Selamlar,burayı doldurmak istemiyorum o yüzden konuşmayacağım.Biraz uzun bir bölüm oldu o yüzden iki part yaptım.İlk part biraz daha eskilere dayalı olduğu için sıkılabilirsiniz.Eğer kitaba ısınmak istiyor iseniz hemen ikinci parttan başlayabilirsiniz.Bu arada oy verip kurguyu arkadaşlarınıza önermeyi unutmayın,eğer sevdiyseniz bunu bana hissettirin.Yeni bölüm haftaya cumartesi veya cuma gelicek.

İyi okumalar...

Bu bölümü içinizdeki o kimsesiz tarafın seçtiği şarkı ile okuyun.

ŞARKI;

Kimsesiz(Forlorn)-Tuna hizmetli

Aslında herkes kimsesizdir,
sadece o kimsesiz tarafı istemediği bir,
zamanda çıkar insanın karşısına.

KİMSESİZLER:1.BÖLÜM;ÖLÜM GRUBU

Kimsesiz bir çocuğun neler hissettiğini bilir misiniz?

Umarım bilmiyorsunuzdur..

Çünkü ben biliyorum.

Ben Günce.

Sadece Günce.

Ne bir soy adım,nede bir ailem var.Kimsesiz bir çocuk için bunlar zaten alışılmış şeyler ama insan ihtiyaç duyunca istesede istemesede canı yanıyor.

Bugün üniversiteden mezuniyet törenim.
Herkes ailesi ile sarılıp fotoraf çekilirken ben yalnızdım.Ne annem vardı nede babam.
Kimsesizliğim sanki soğuk bir su gibi çarpılmıştı suratıma.Üşüyordum ve üstümü örtecek,yanımda duracak kimsem yoktu.

Türkiyede doğup büyüdüm.Ne zaman yetimhaneye verildiğim hakkında en ufak bir fikrim bile yok ve sormadım'da zaten.
Zaten kendimi bildim bileli ordaydım.Bu bilgi bana yeterdi.
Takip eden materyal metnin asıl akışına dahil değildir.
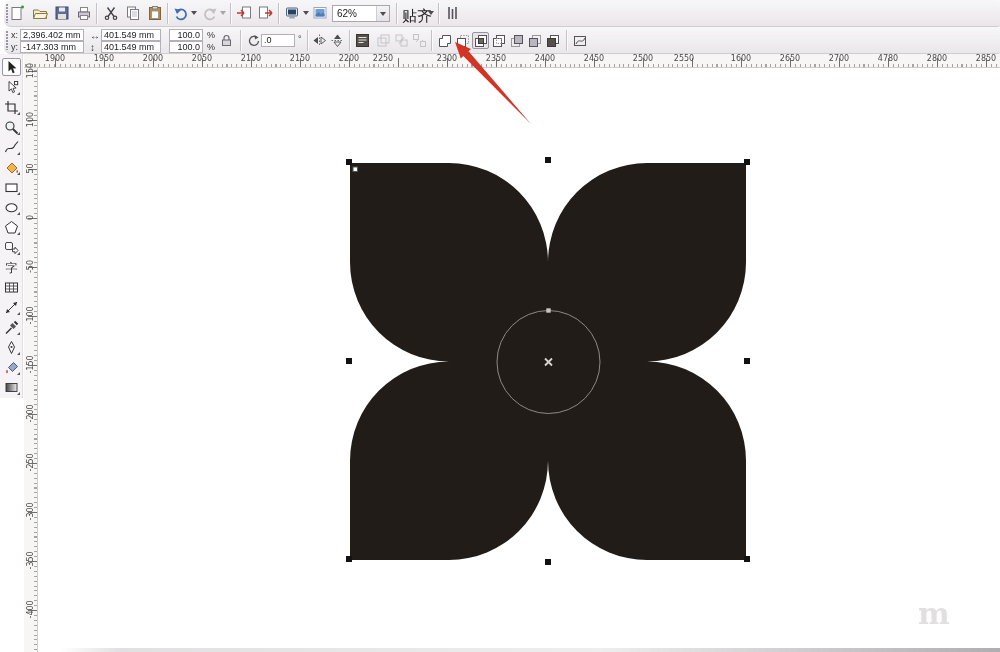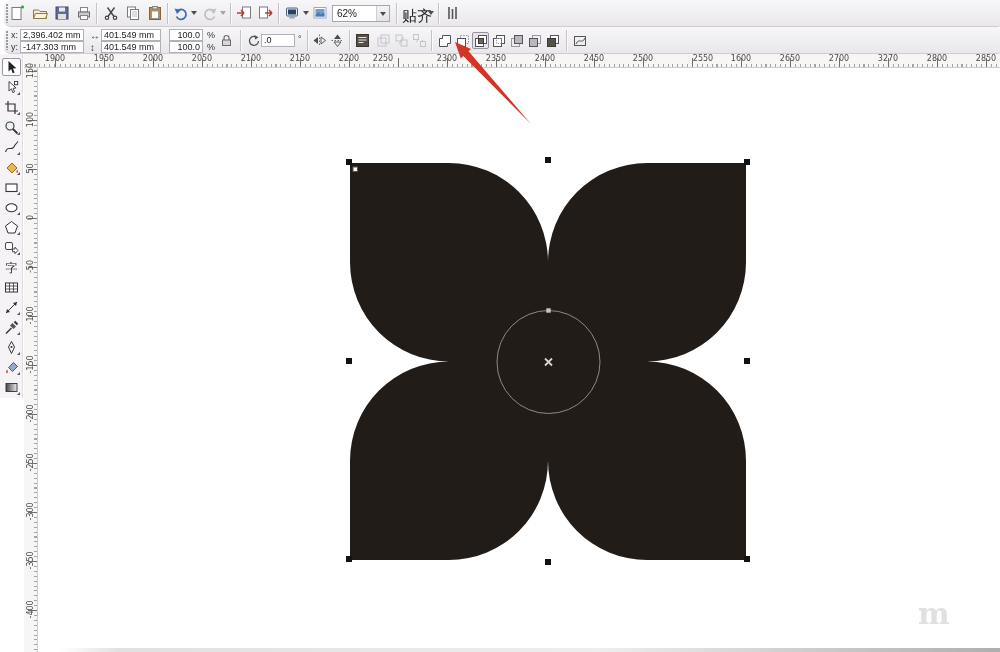"2550" span.hlab { left: 679px -> 660px }
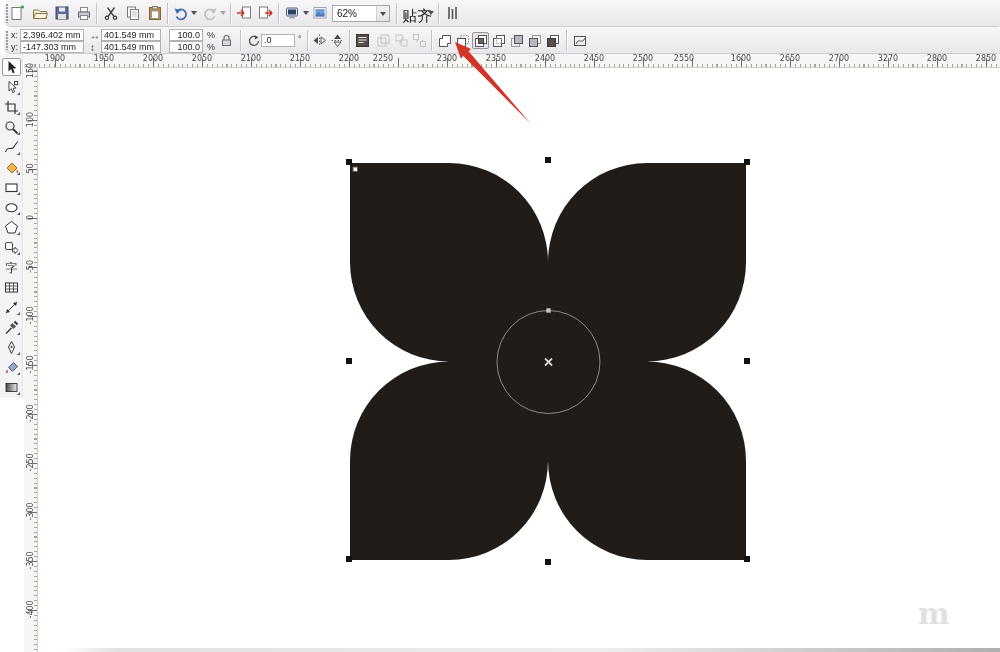"3270" span.hlab { text: 3270 -> 4780 }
Türkiyede bir yetimhanede büyüdüm.Ve ne yazık ki büyüdüğüm yetimhane hiçte iyi bir yetimhane değildi.Kırk yaşını aşmış sinirli bir çift yönetiyordu yetimhaneyi,katı kurallar vardı,cani kurallar...

Saat akşam altından sonra yemek yenmezdi.
Bu belki normal bir kural gibi gelebilir size,çünkü başta banada öyle gelmişti.
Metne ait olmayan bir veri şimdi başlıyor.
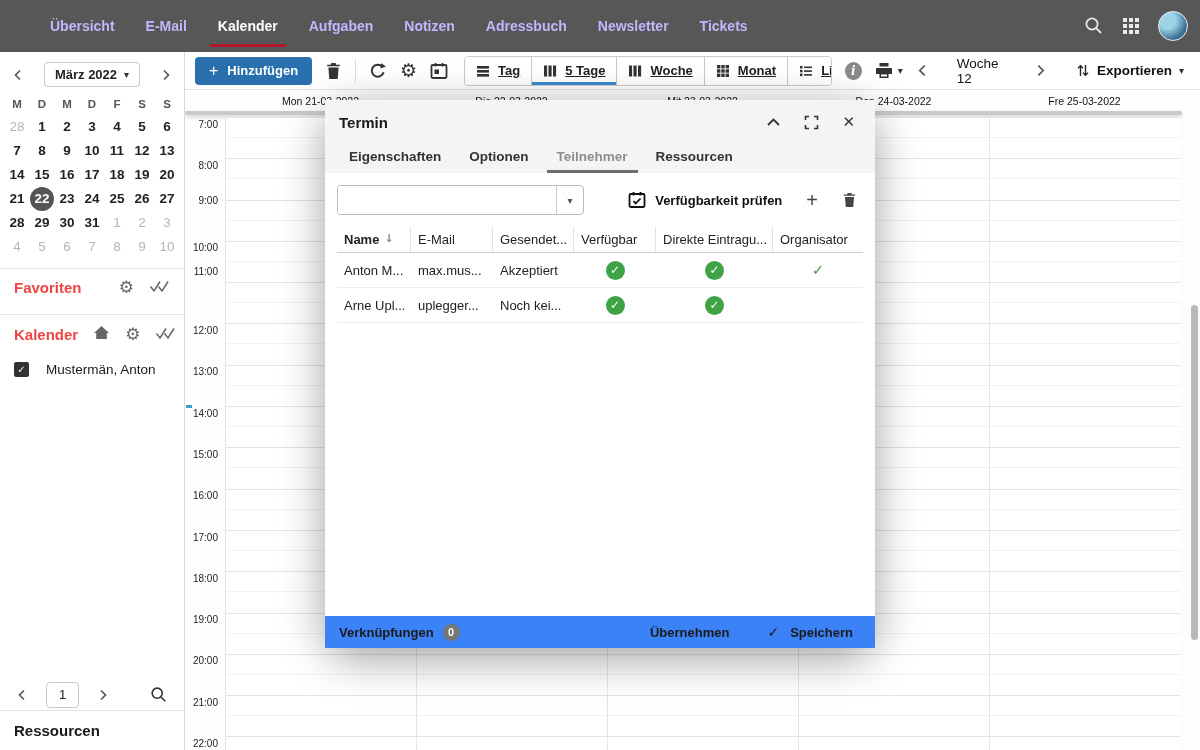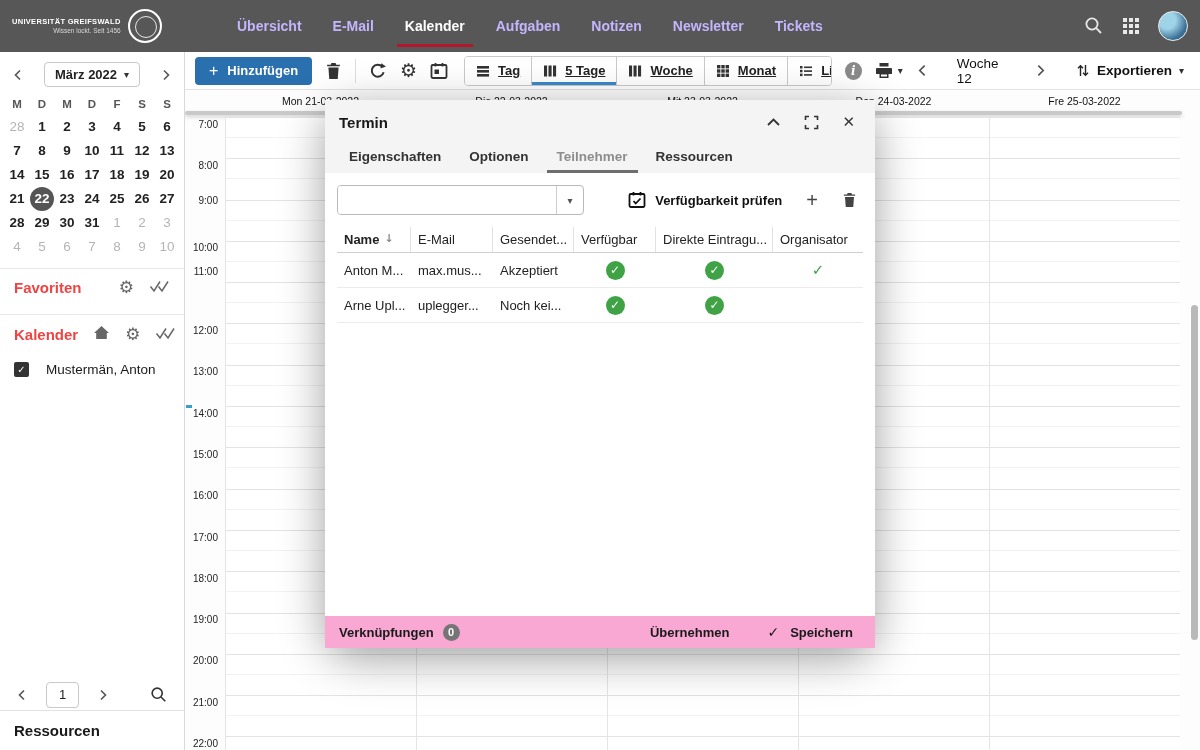"UNIVERSITÄT GREIFSWALD" div.logo { html: <div> <div> <div>UNIVERSITÄT GREIFSWALD</div> <div>Wissen lockt. Seit 1456</div> </div> <div></div> </div> -> none }
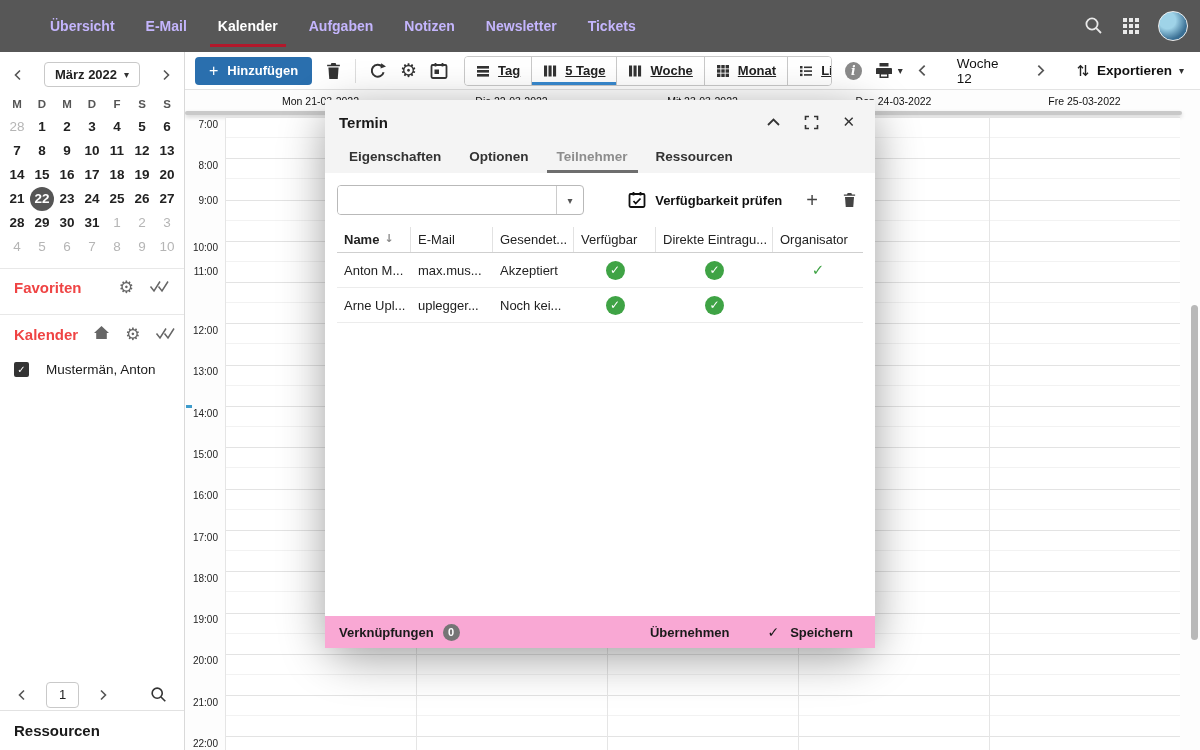"Adressbuch" div.nav-tab { html: none -> <div>Adressbuch</div> }
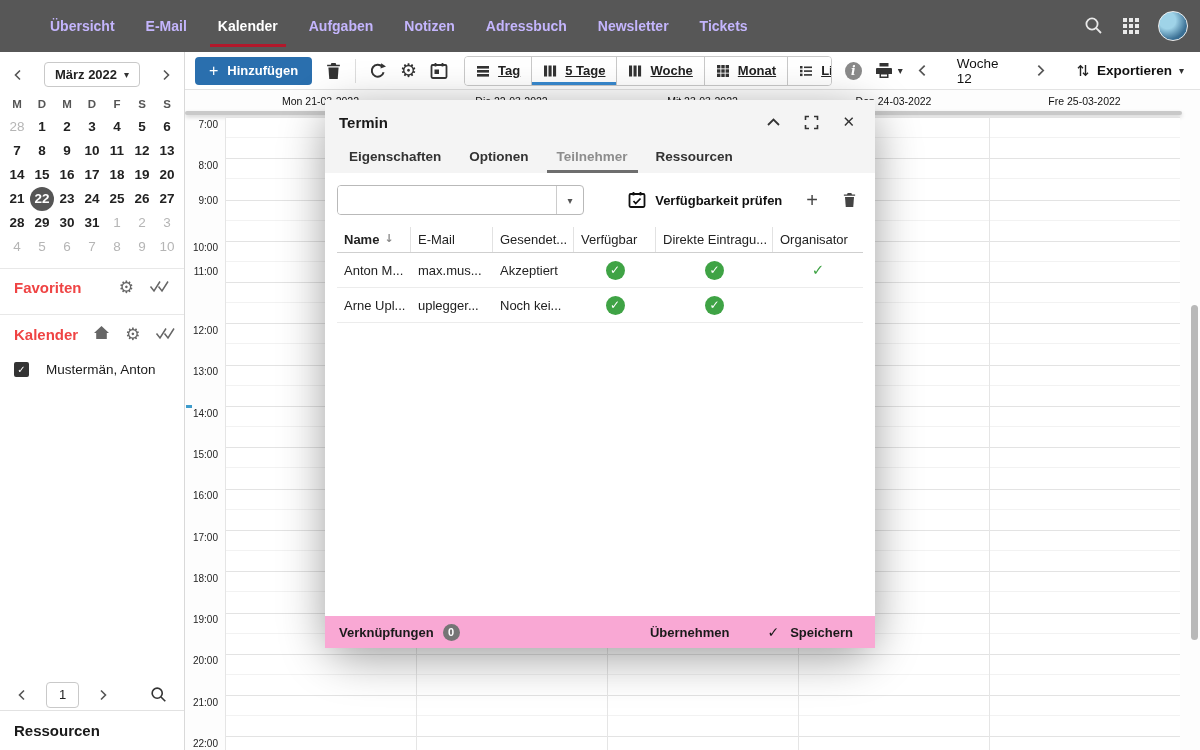"Verknüpfungen" .dlg-foot { background: #f9a8d4 -> #3b82f6 }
Akşam altıda yediğimiz yemek Allah'ın gücüne gitmesin yemek demeye bin şahit isterdi.Porsiyon o kadar azdı'ki insan sanki yiyince daha çok acıkıyordu.Herhangi bir çocuk,herhangi bir insan oturduğu yemek masasından tok kalkarken biz kimsesizler aç oturup aç kalkıyorduk.

Şimdi her evi olan annesi babası olanın tok olduğunu savunmuyorum ama.Biz kimsesizler için durumun daha kötü olduğunu söylüyorum.Hiç aşık oldunuz mu?Ben olmadım mesela.Birbirini seven iki insanın gülüşü bile ev gibi hissettirirmiş mesela,bunuda bilmiyorum.Bir gülüş sıcak bir bakış bile karın doyururmuş öyle diyorlar.
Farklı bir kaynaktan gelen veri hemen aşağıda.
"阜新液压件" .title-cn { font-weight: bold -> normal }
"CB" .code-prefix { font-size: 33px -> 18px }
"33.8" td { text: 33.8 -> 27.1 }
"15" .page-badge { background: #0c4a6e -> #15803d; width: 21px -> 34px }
En azından ailesi olan çocukların onlara sıcak bir gülüş gönderip içini ısıtır,karnını doyurur.Biz kimsesiz çocukların karnını sadece yine kimsesiz çocuklar doyururduk.

Yetimhanede o kadar usulsüzlük vardı'ki,
çocuk aklımıza bize normal geliyordu.
Büyüdükçe anlamaya başlamıştık herşeyi,
fakat iş işten geçmişti.Onlar otoritelerini çoktan kurmuşlardı.

Başta yani çocukken,bizim önümüzü konan yemekler küçük olduğumuz için karnımızı doyuruyordu heralde.Fakat büyümeye başladıkça ve büyüdükçe vücudumuz ve ihtiyaçlarımızı arttı önümüze konan yemekler bizi tatmin etmemeye başladı.
Artık açlıktan midemiz bulanıyordu bu yüzden yetimhanedeki kızlarla toplaşıp bir gün müdire hanımın yanına gittik.Aramızda bir sözcü seçmiştik.Ve o sözcü bendim.